Así que, yo me pregunto: ¿es posible saber como somos en realidad?, ¿es posible que alguien de nuestro entorno sepa realmente como somos?, ¿los padres pueden saber al 100% como es nuestra realidad? Como mínimo nuestros padres serían medio conscientes de nuestros actos, nuestro lenguaje corporal y pueden hacer deducciones sobre cómo somos por lo mucho que nos observan. Pero no sé si realmente saben cómo somos. Porque cuando salimos de casa hacemos infinidad de cosas en las que ellos no están presentes. Y puede que algunos de nosotros les contemos ciertas cosas a nuestros padres. Pero, ¿y si parte de nuestro concepto se basa en lo que ocultamos a los demás? Quien sabe, creo que nadie puede saber a ciencia cierta como somos.

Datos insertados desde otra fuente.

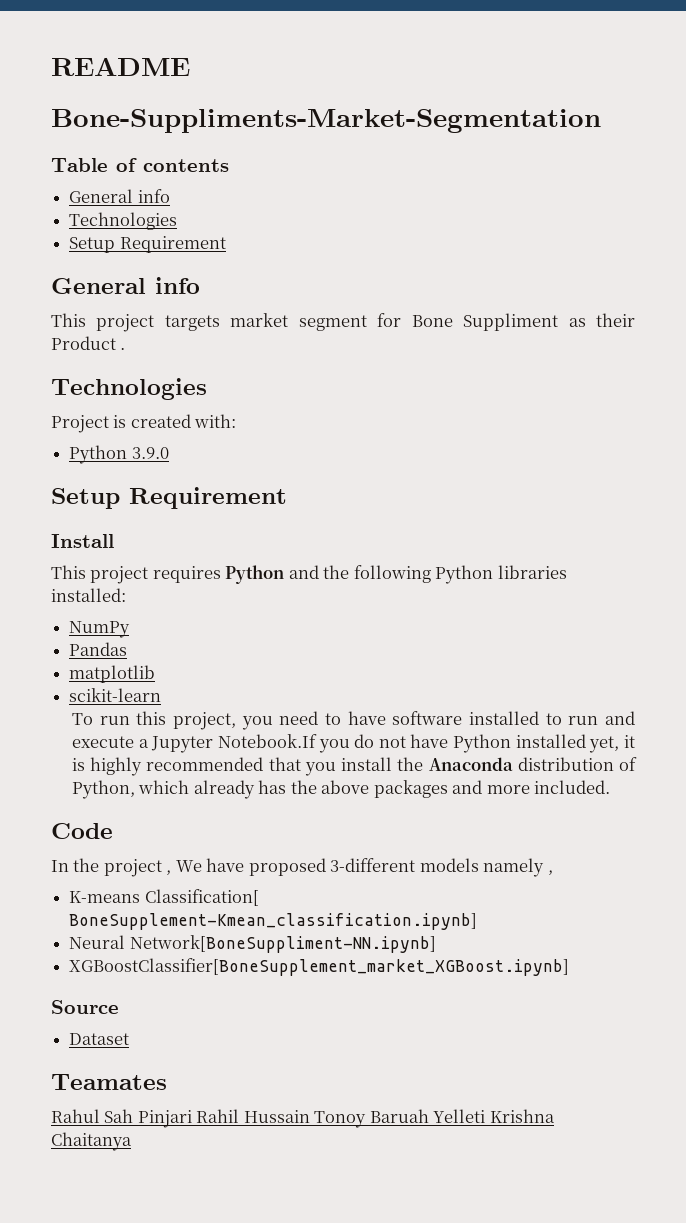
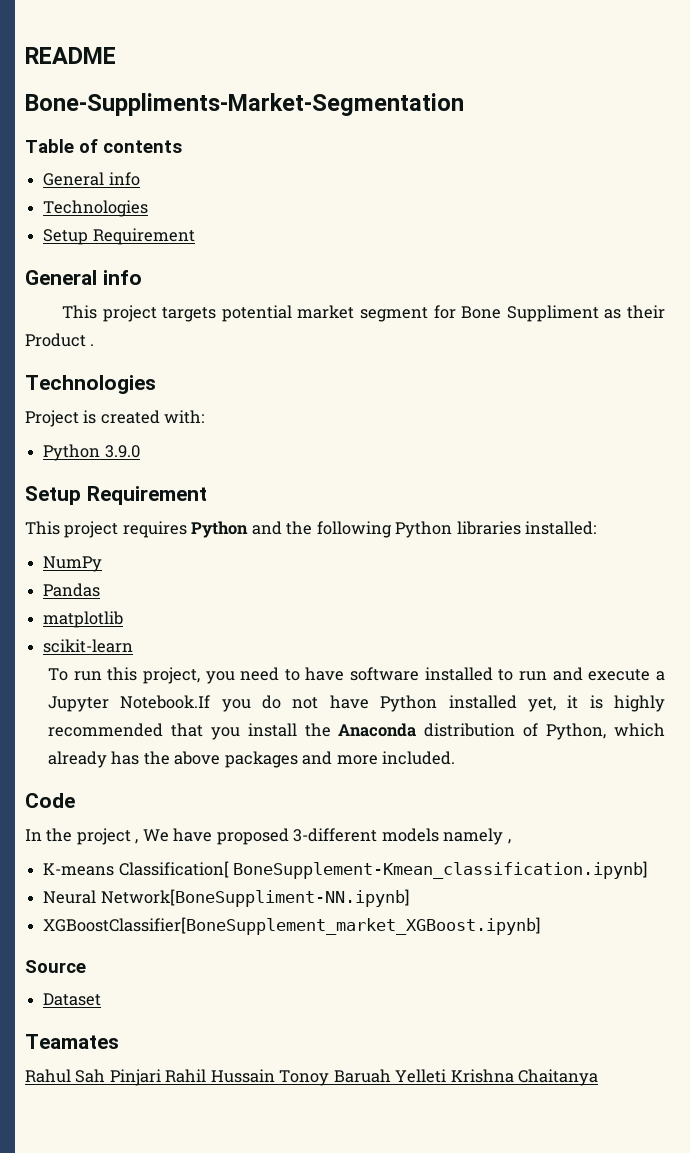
- This project targets market segment for Bone Suppliment as their Product .
+ This project targets potential market segment for Bone Suppliment as their Product .
- Install

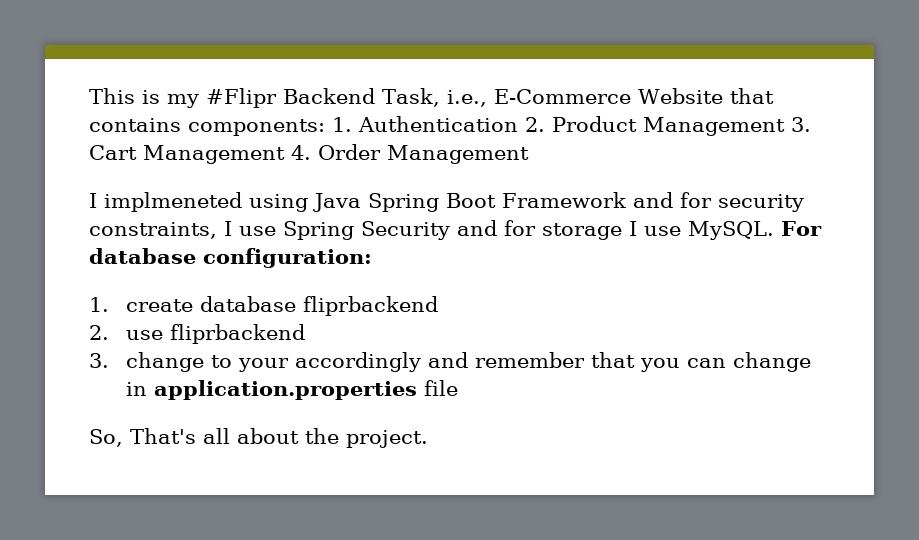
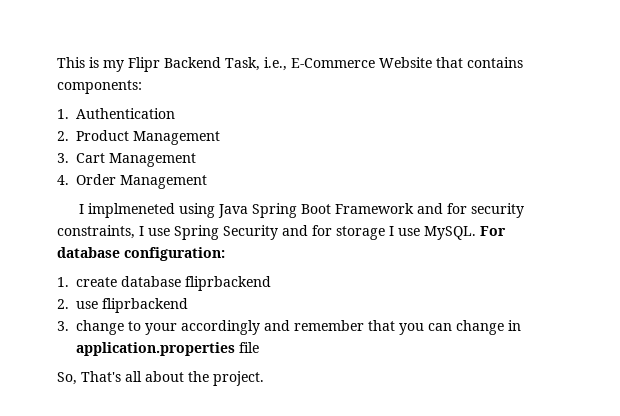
- This is my #Flipr Backend Task, i.e., E-Commerce Website that contains components: 1. Authentication 2. Product Management 3. Cart Management 4. Order Management
+ This is my Flipr Backend Task, i.e., E-Commerce Website that contains components:
+ 1. Authentication
+ 2. Product Management
+ 3. Cart Management
+ 4. Order Management

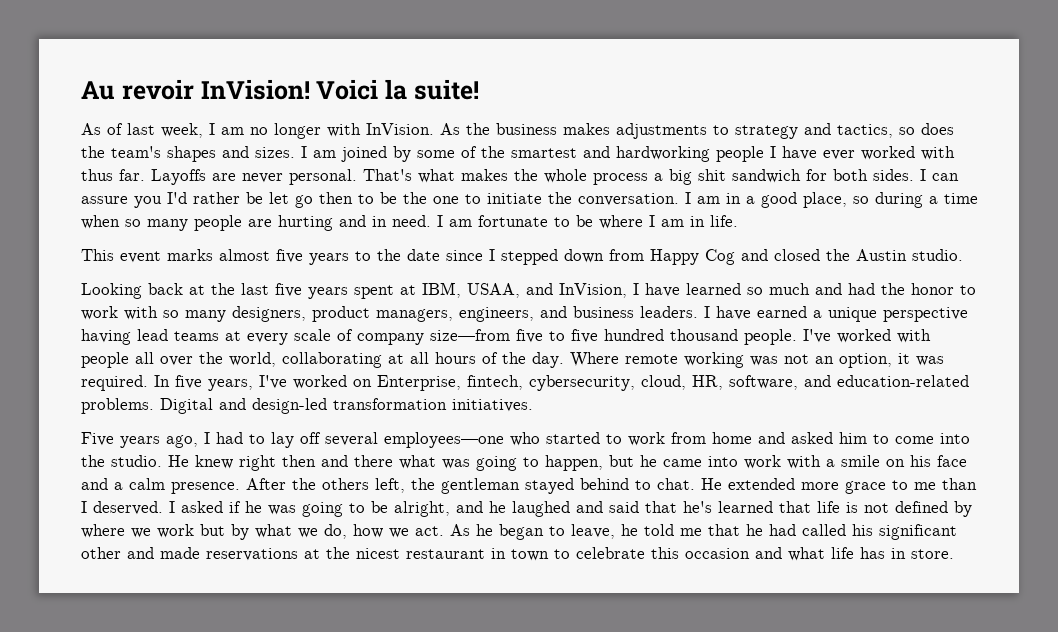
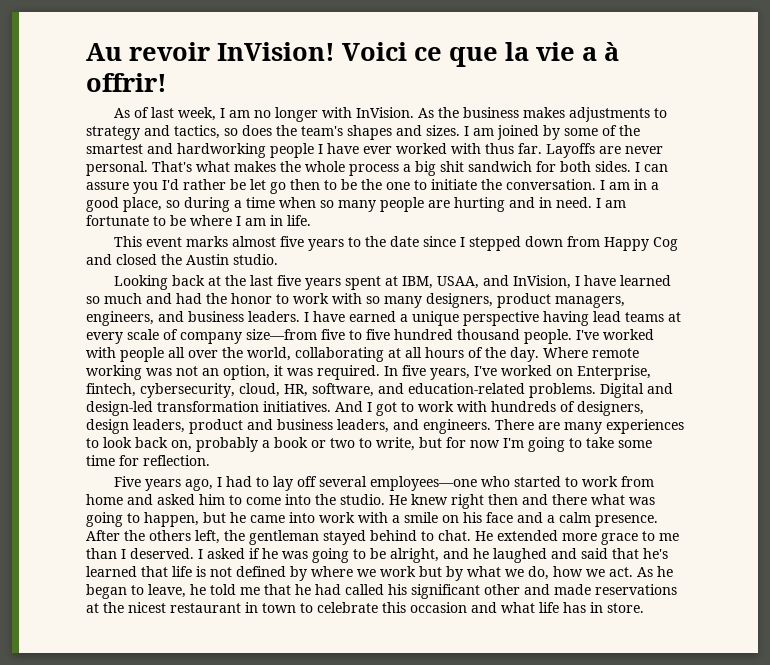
- Voici la suite!
+ Voici ce que la vie a à offrir!
+ And I got to work with hundreds of designers, design leaders, product and business leaders, and engineers. There are many experiences to look back on, probably a book or two to write, but for now I'm going to take some time for reflection.

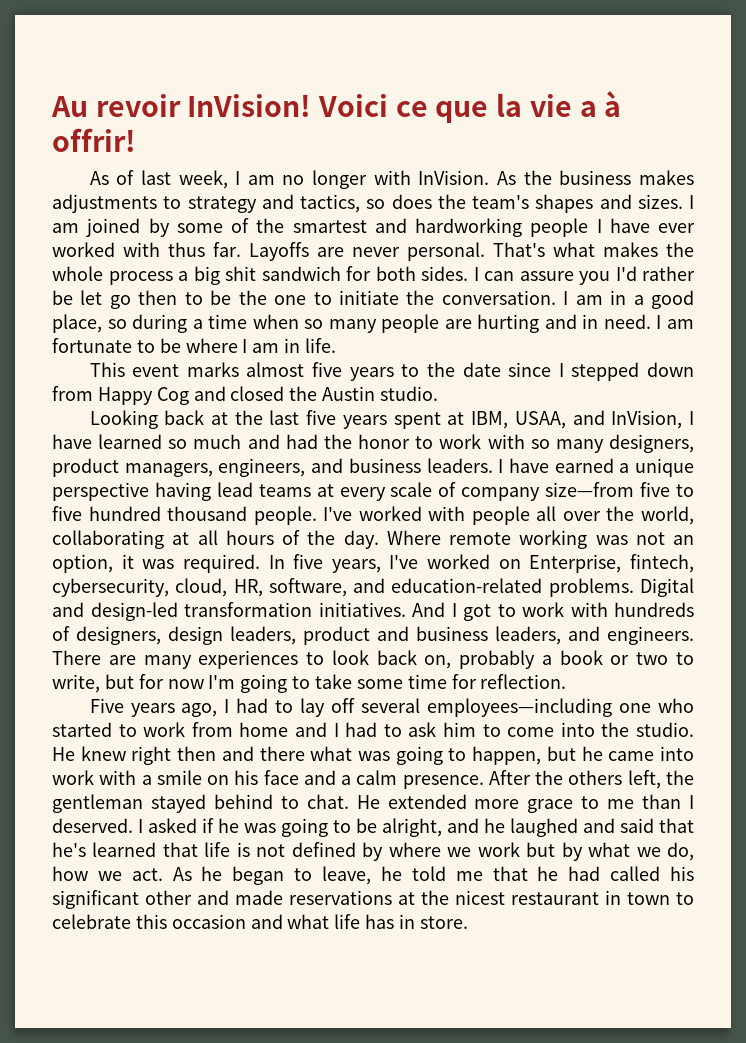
- Five years ago, I had to lay off several employees—one who started to work from home and asked him to come into the studio.
+ Five years ago, I had to lay off several employees—including one who started to work from home and I had to ask him to come into the studio.

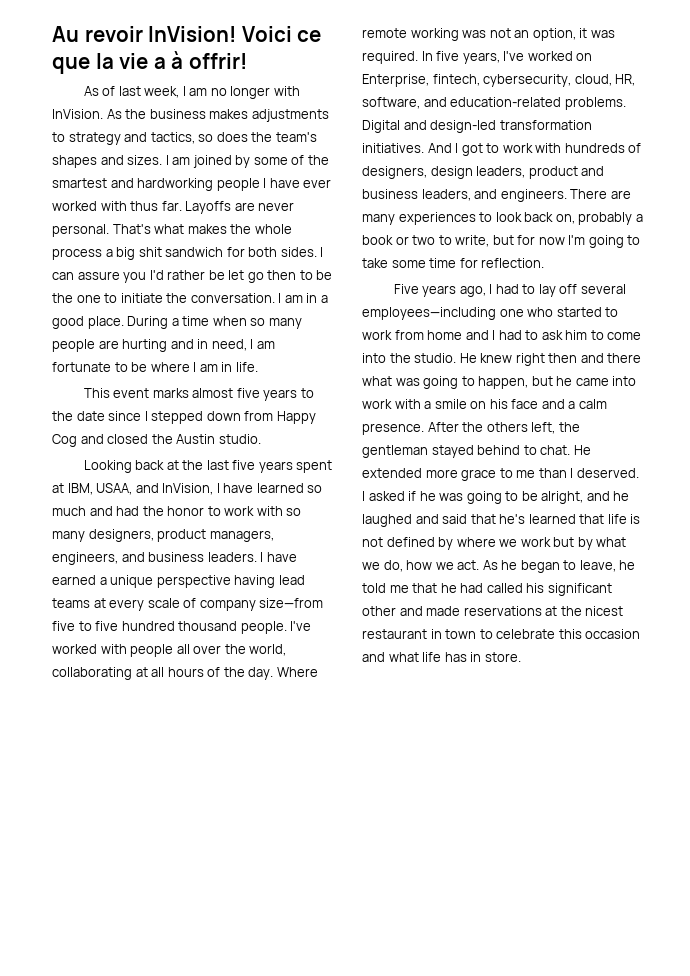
- I am in a good place, so during a time when so many people are hurting and in need. I am fortunate to be where I am in life.
+ I am in a good place. During a time when so many people are hurting and in need, I am fortunate to be where I am in life.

Y aunque tuviéramos una persona que nos siguiera a todas partes y supiera nuestras rutinas y la clase de cosas que hacemos cada día, creo que ni siquiera esa persona sabría a ciencia cierta como somos. Entonces yo supongo que nadie sabe cómo somos al 100% ni tampoco habrá nadie que lo sepa nunca. 

Nosotros podemos opinar sobre nosotros, pero no vamos a opinar de manera objetiva nunca. Así que nunca vamos a llegar a saber del todo como somos, ni nosotros, ni nadie. Por eso Descartes dijo una vez "pienso, luego existo". Porque tiene conciencia de su existencia pero no tiene plena conciencia de su auto yo. No podemos conocernos del todo, y otros tampoco pueden. 

Esa es la conclusión a la que he llegado hoy. Somos como somos pero no importa el cómo. No sabemos cómo somos, los demás tampoco saben como somos, y nunca vamos a llegar a conocer cómo somos en realidad o al 100%. Así que a disfrutar del carpe diem, y Dios dirá. Sed felices.